### Exercise goal
Repeat every entry word for word. Images do not belong in the copy.
(Supplied data Opens)
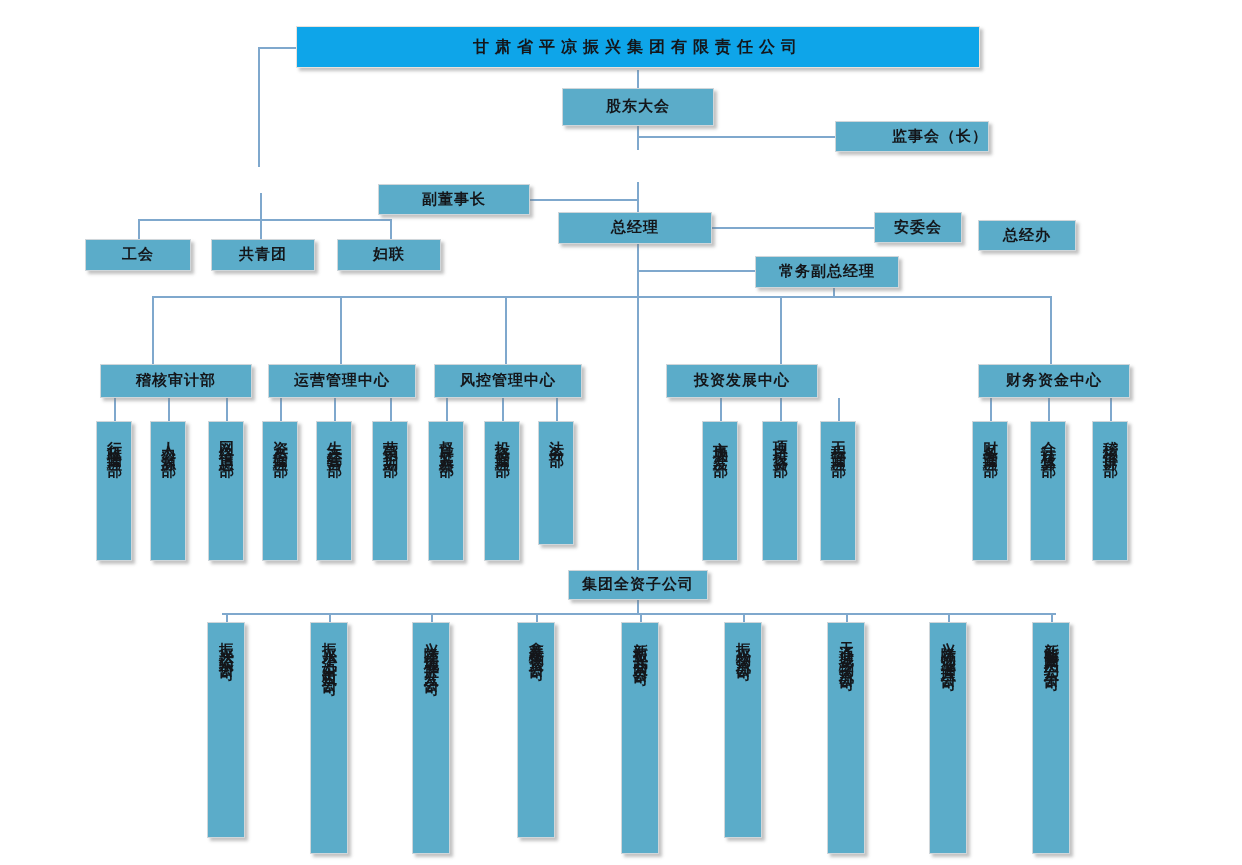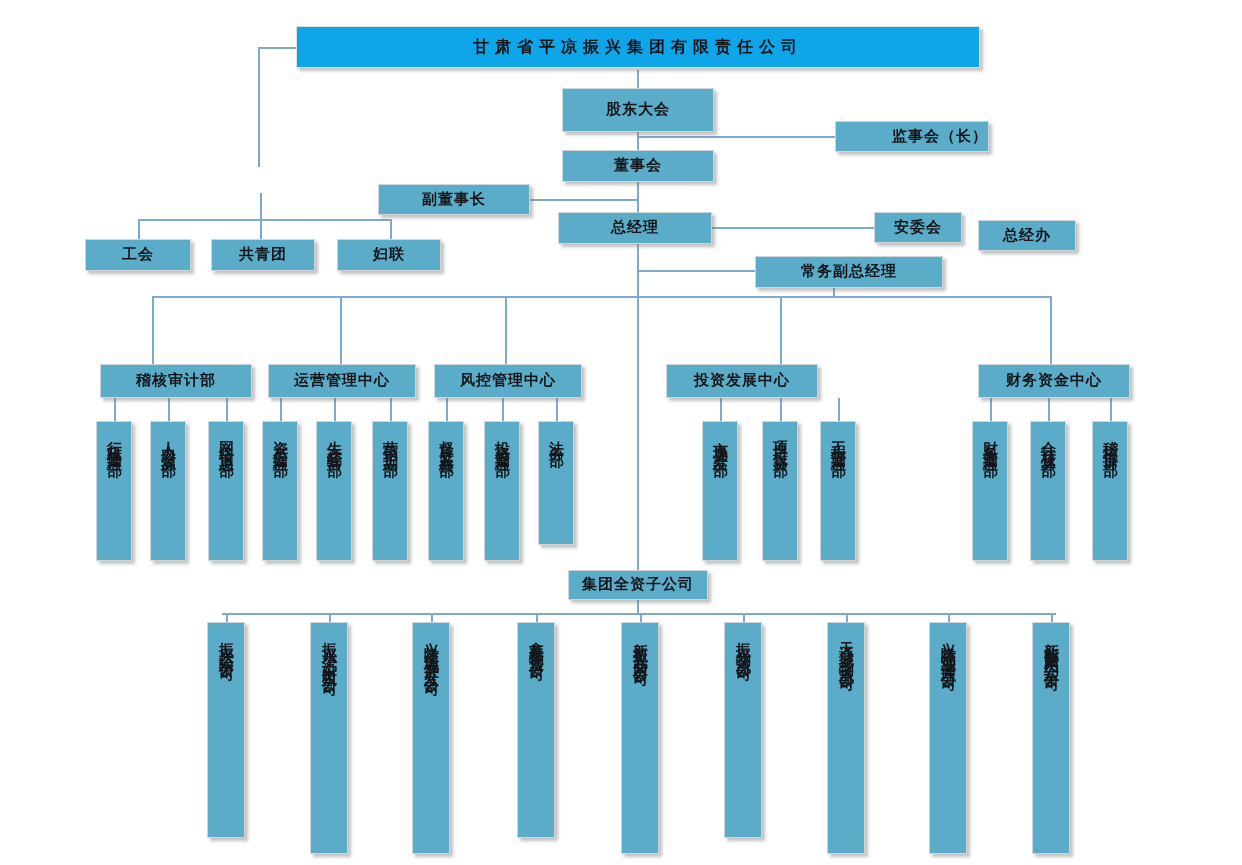"股东大会" div.node { height: 44px -> 38px }
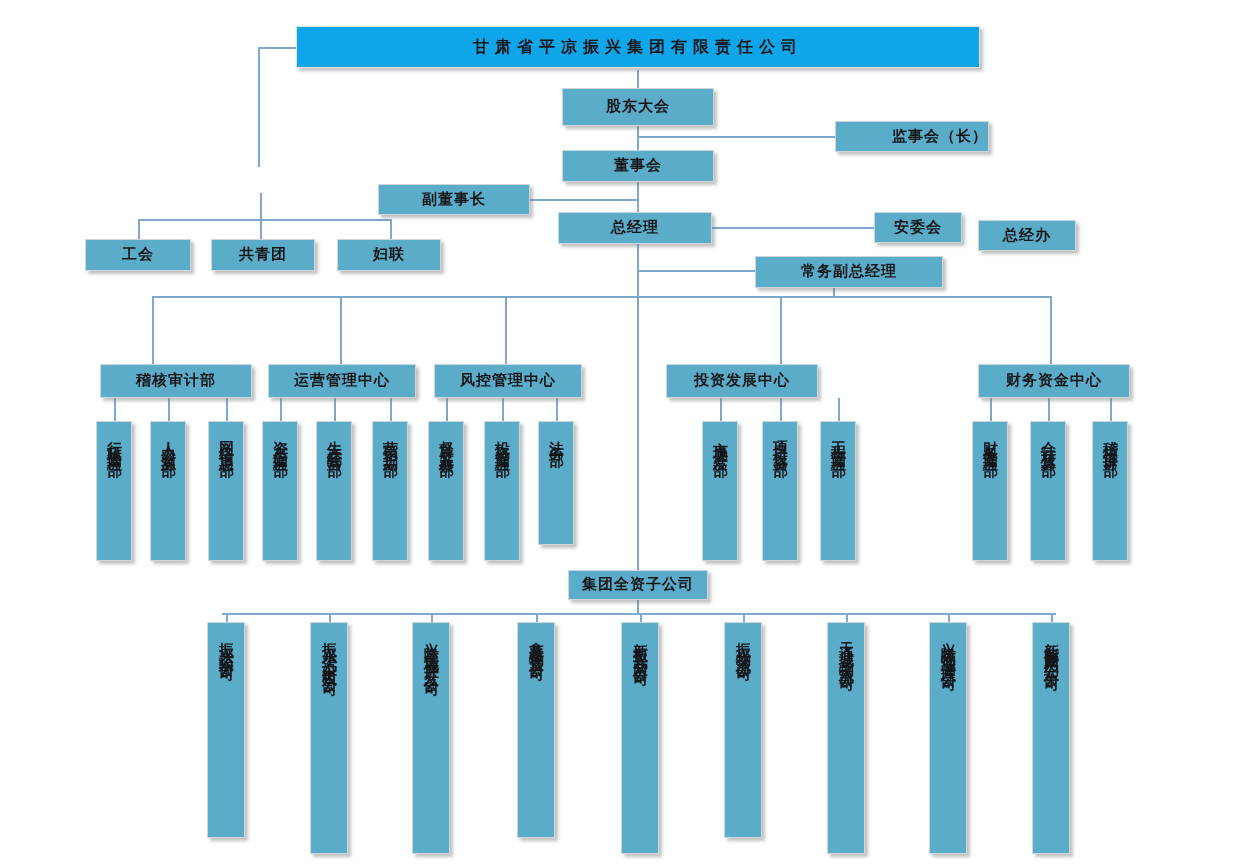"董事会" div.node { html: <div> <span>董事会</span> </div> -> none }
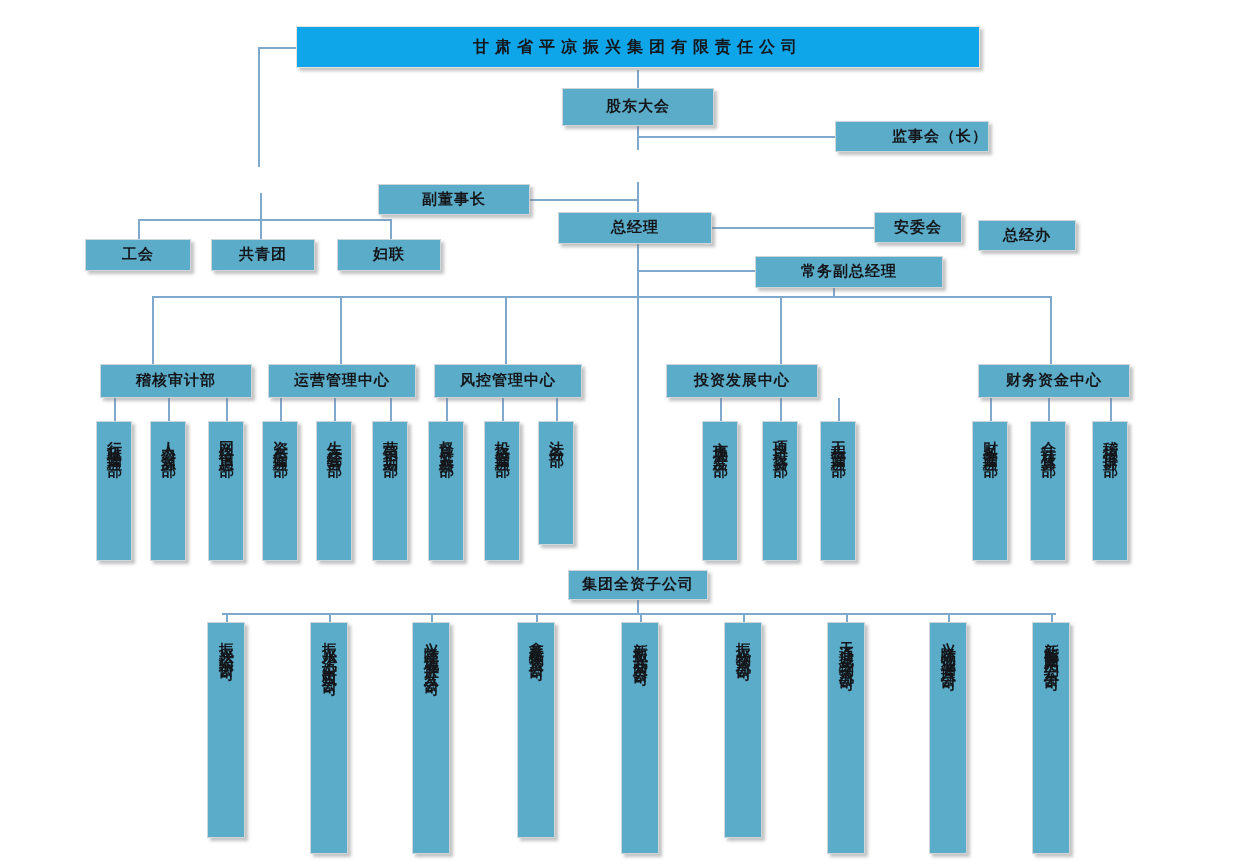"常务副总经理" div.node { width: 188px -> 144px }
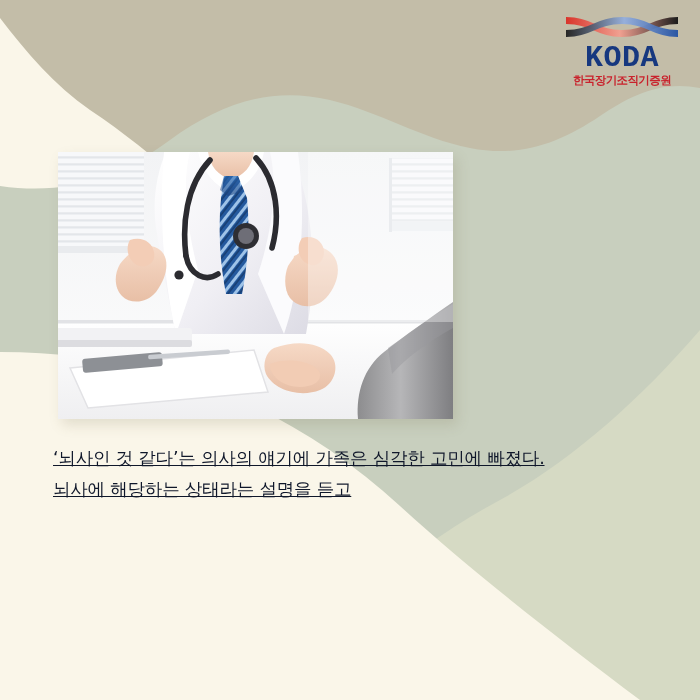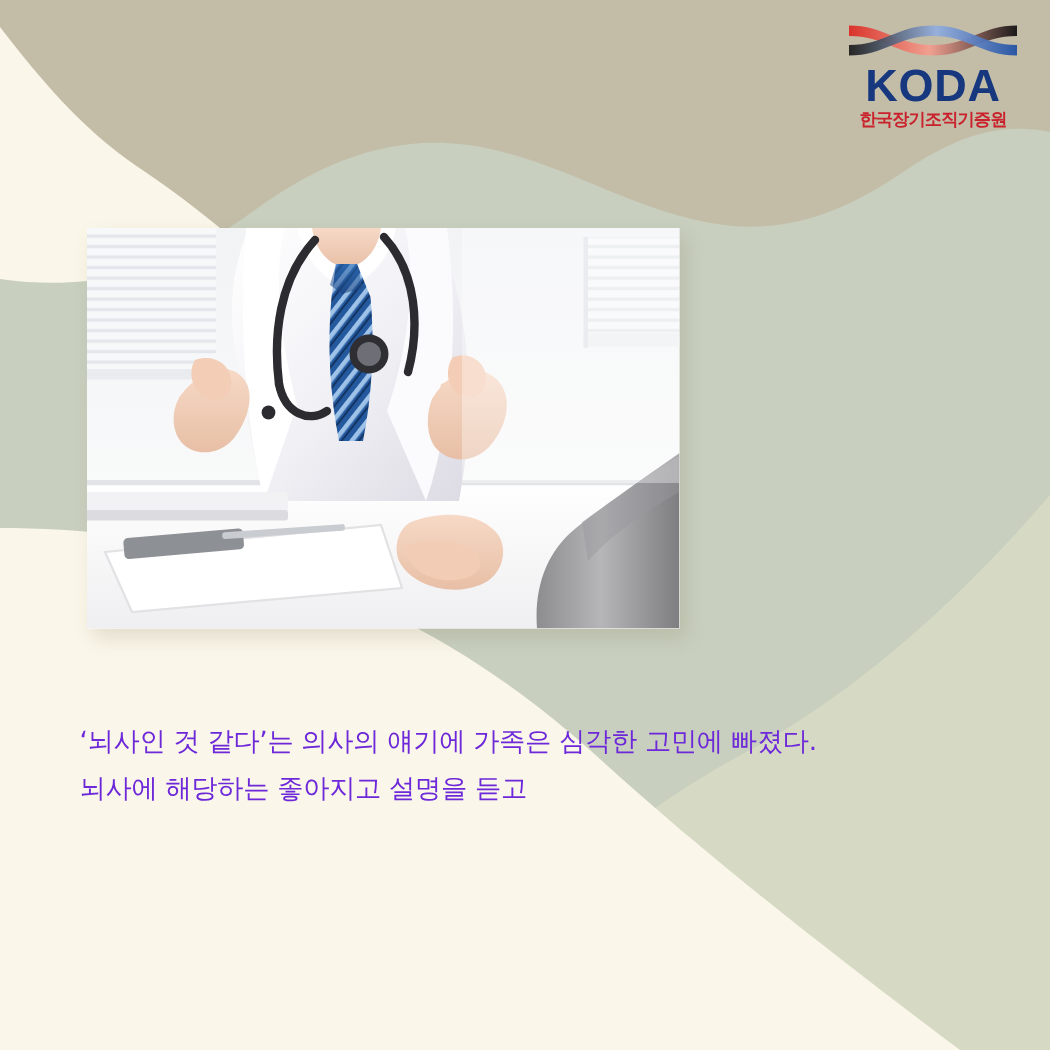"KODA" #logo-word { font-family: Liberation Sans, sans-serif -> Liberation Mono, monospace }
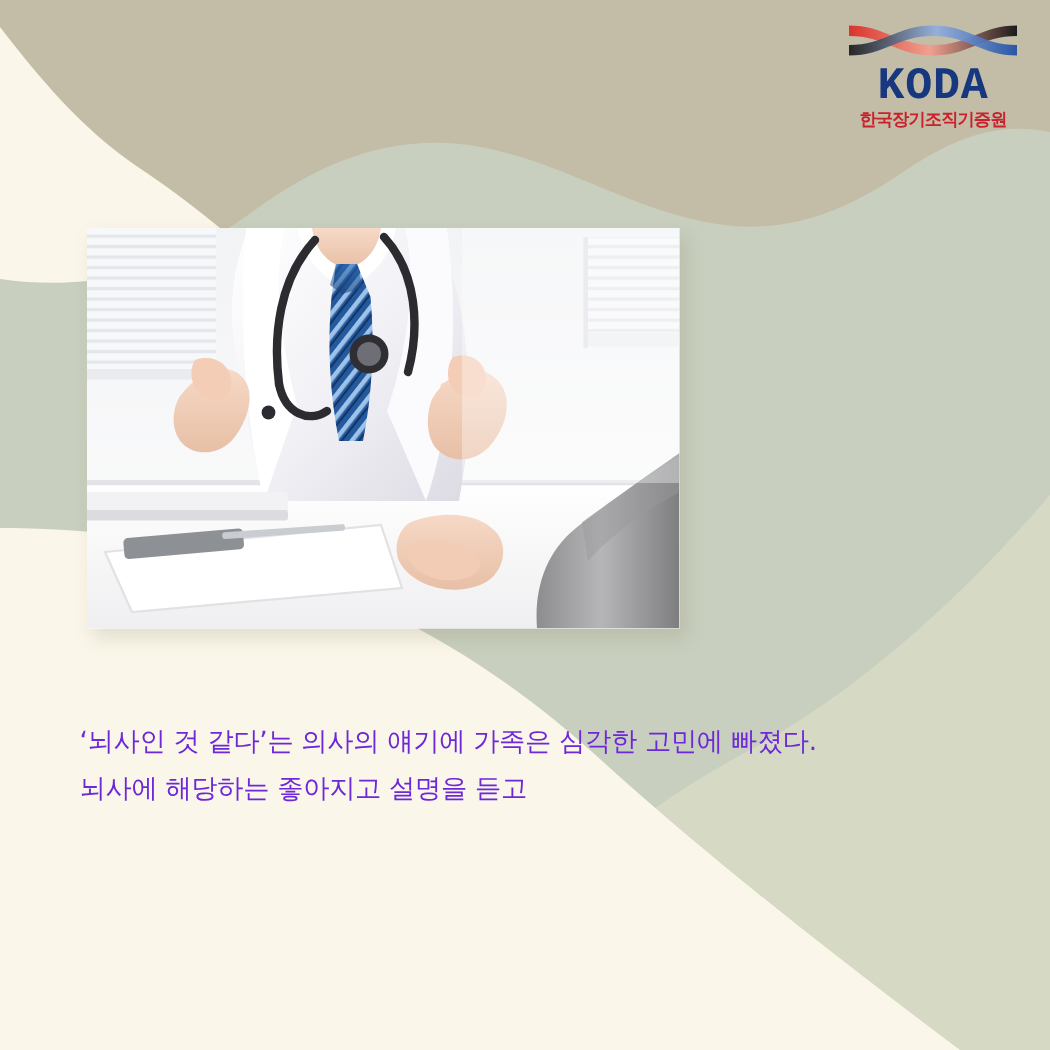"‘뇌사인 것 같다’는 의사의 얘기에" #caption { color: #6d28d9 -> #0f172a; text-decoration: none -> underline; top: 480px -> 443px }
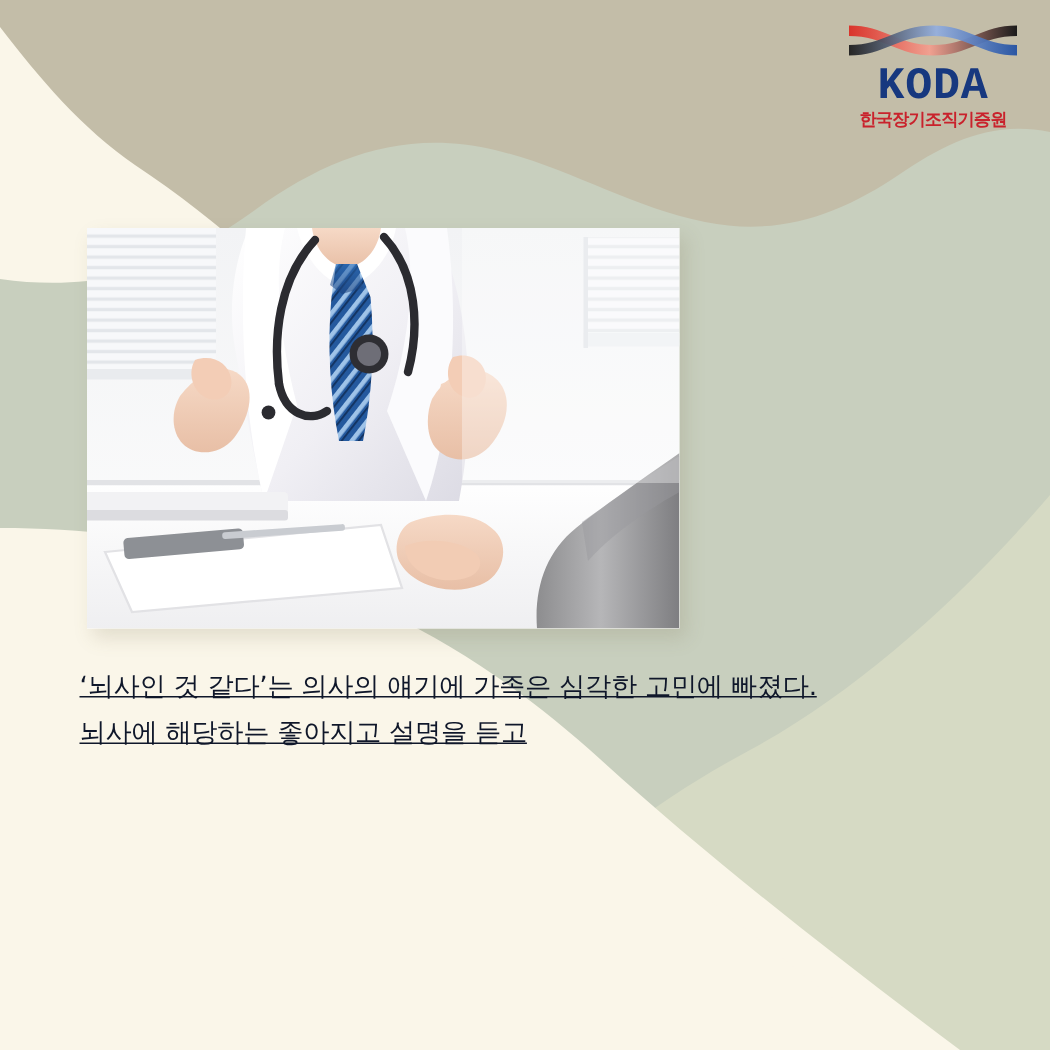"뇌사에 해당하는 좋아지고 설명을 듣고" span.cap-line { text: 좋아지고 -> 상태라는 }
(Supplied data Closes)
### Answer to this exercise
"股东大会" div.node { height: 44px -> 38px }
"董事会" div.node { html: <div> <span>董事会</span> </div> -> none }
"常务副总经理" div.node { width: 188px -> 144px }
"KODA" #logo-word { font-family: Liberation Sans, sans-serif -> Liberation Mono, monospace }
"‘뇌사인 것 같다’는 의사의 얘기에" #caption { color: #6d28d9 -> #0f172a; text-decoration: none -> underline; top: 480px -> 443px }
"뇌사에 해당하는 좋아지고 설명을 듣고" span.cap-line { text: 좋아지고 -> 상태라는 }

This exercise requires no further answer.